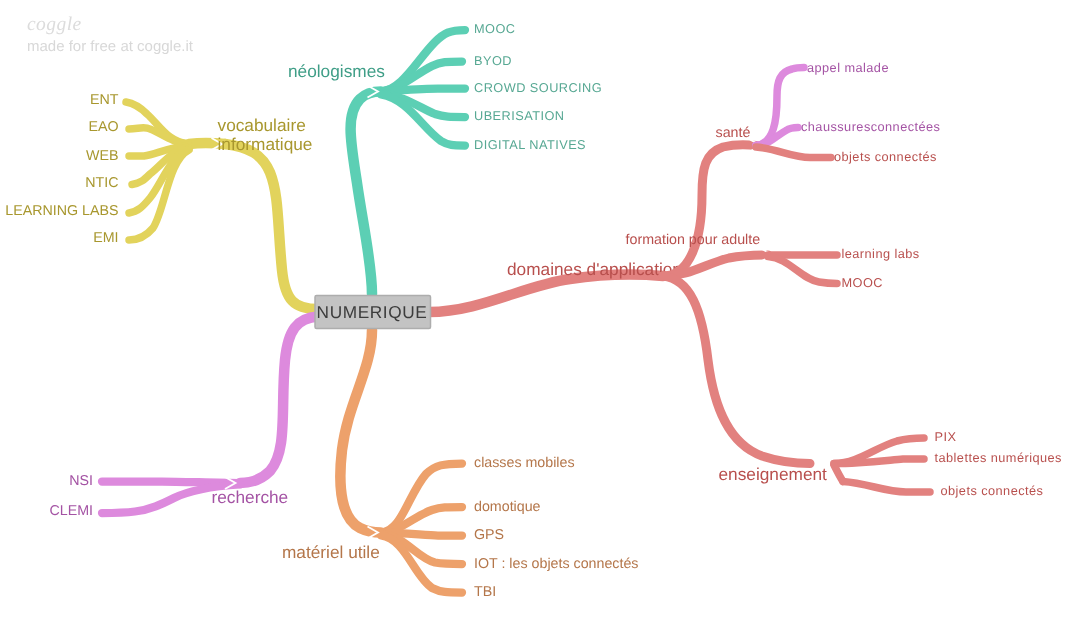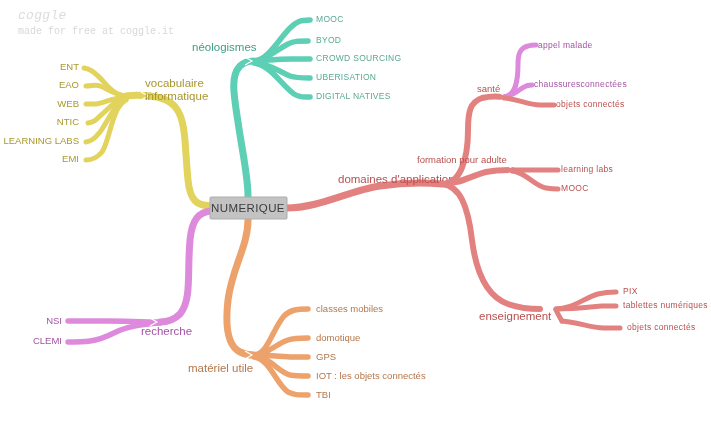--- a/index.html
+++ b/index.html
@@ -21,29 +21,29 @@
     width: 711px;
     height: 421px;
   }
   .brand {
     position: absolute;
     left: 18px;
     top: 8px;
     pointer-events: none;
   }
   .brand-logo {
-    font-family: Liberation Mono, monospace;
+    font-family: Liberation Serif, serif;
     font-style: italic;
     font-size: 13px;
     color: #dcdcdc;
     letter-spacing: 0.3px;
     line-height: 15px;
   }
   .brand-sub {
-    font-family: Liberation Mono, monospace;
+    font-family: Liberation Sans, sans-serif;
     font-size: 10px;
     color: #d8d8d8;
     line-height: 14px;
     margin-top: 2px;
   }
   svg text {
     font-family: "Liberation Sans", sans-serif;
     dominant-baseline: middle;
   }
   .node-root-box {

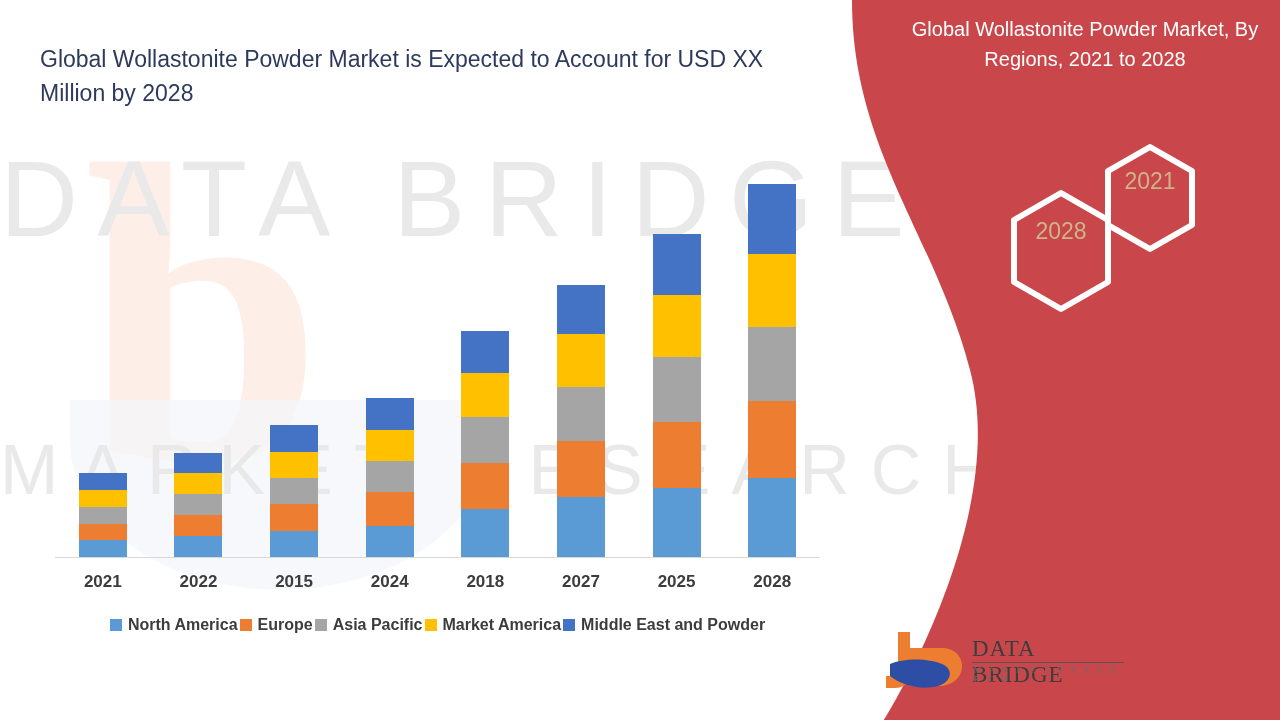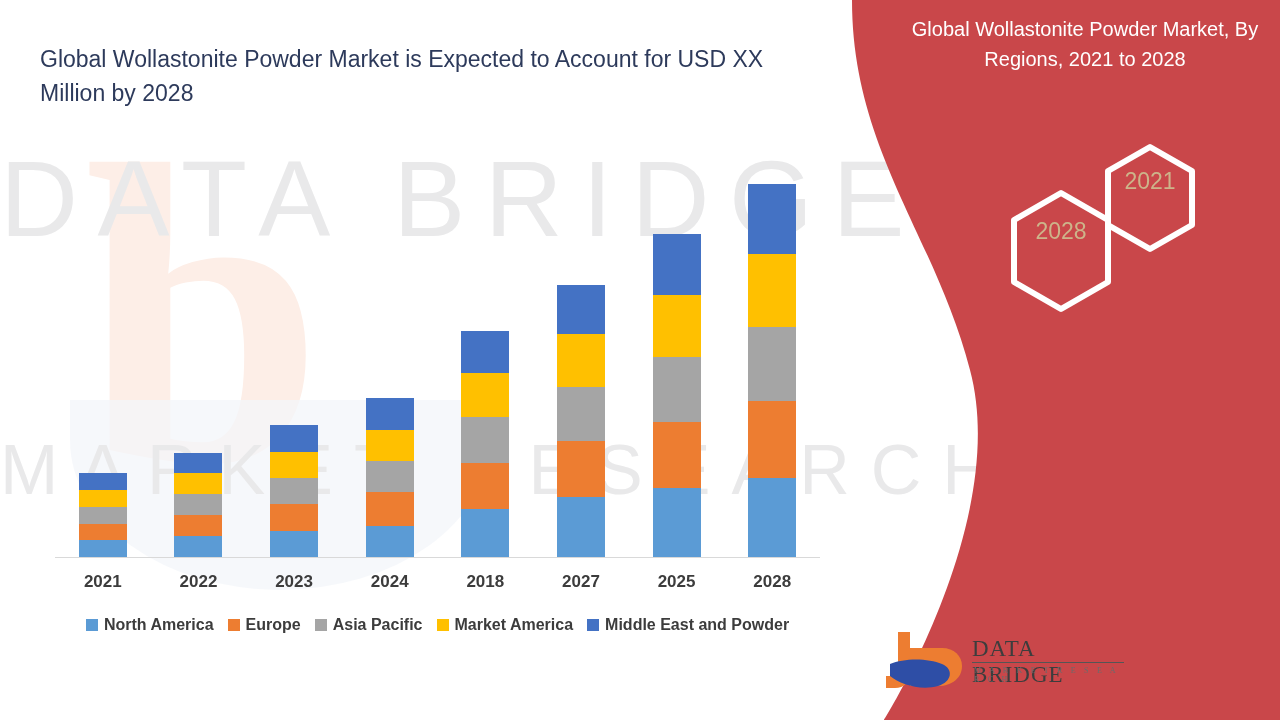--- a/index.html
+++ b/index.html
@@ -48,21 +48,21 @@
   .seg{width:100%;}
 
   .xlabels{
     position:absolute;left:55px;top:572px;width:765px;height:28px;
     display:flex;justify-content:space-around;
   }
   .xlabel{width:95px;text-align:center;color:#3c3c3c;font-size:17px;font-weight:700;}
 
   .legend{
     position:absolute;left:55px;top:616px;width:765px;
-    display:flex;justify-content:center;align-items:center;gap:14px;
+    display:flex;justify-content:center;align-items:center;gap:2px;
   }
   .legend-item{display:flex;align-items:center;gap:6px;}
   .legend-swatch{width:12px;height:12px;display:inline-block;}
   .legend-label{color:#3c3c3c;font-size:16px;font-weight:700;white-space:nowrap;}
 
   
   .red-panel{
     position:absolute;left:0;top:0;width:1280px;height:720px;
     pointer-events:none;
   }
@@ -185,21 +185,21 @@
           <div class="seg" style="height: 74.1821px; background: rgb(165, 165, 165);"></div>
           <div class="seg" style="height: 76.2717px; background: rgb(237, 125, 49);"></div>
           <div class="seg" style="height: 79.4062px; background: rgb(91, 155, 213);"></div>
         </div>
       </div>
     </div>
   <div class="axis-line"></div>
   <div class="xlabels" id="xlabels">
       <div class="xlabel">2021</div>
       <div class="xlabel">2022</div>
-      <div class="xlabel">2023</div>
+      <div class="xlabel">2015</div>
       <div class="xlabel">2024</div>
       <div class="xlabel">2018</div>
       <div class="xlabel">2027</div>
       <div class="xlabel">2025</div>
       <div class="xlabel">2028</div>
     </div>
   <div class="legend" id="legend">
       <div class="legend-item">
         <span class="legend-swatch" style="background: rgb(91, 155, 213);"></span>
         <span class="legend-label">North America</span>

◆ **WHAT TO PRODUCE**: Go through the preceding material and copy each line that has the word "center".

◆ **TASK RESPONSE**:
   .xlabel{width:95px;text-align:center;color:#3c3c3c;font-size:17px;font-weight:700;}
-    display:flex;justify-content:center;align-items:center;gap:14px;
+    display:flex;justify-content:center;align-items:center;gap:2px;
   .legend-item{display:flex;align-items:center;gap:6px;}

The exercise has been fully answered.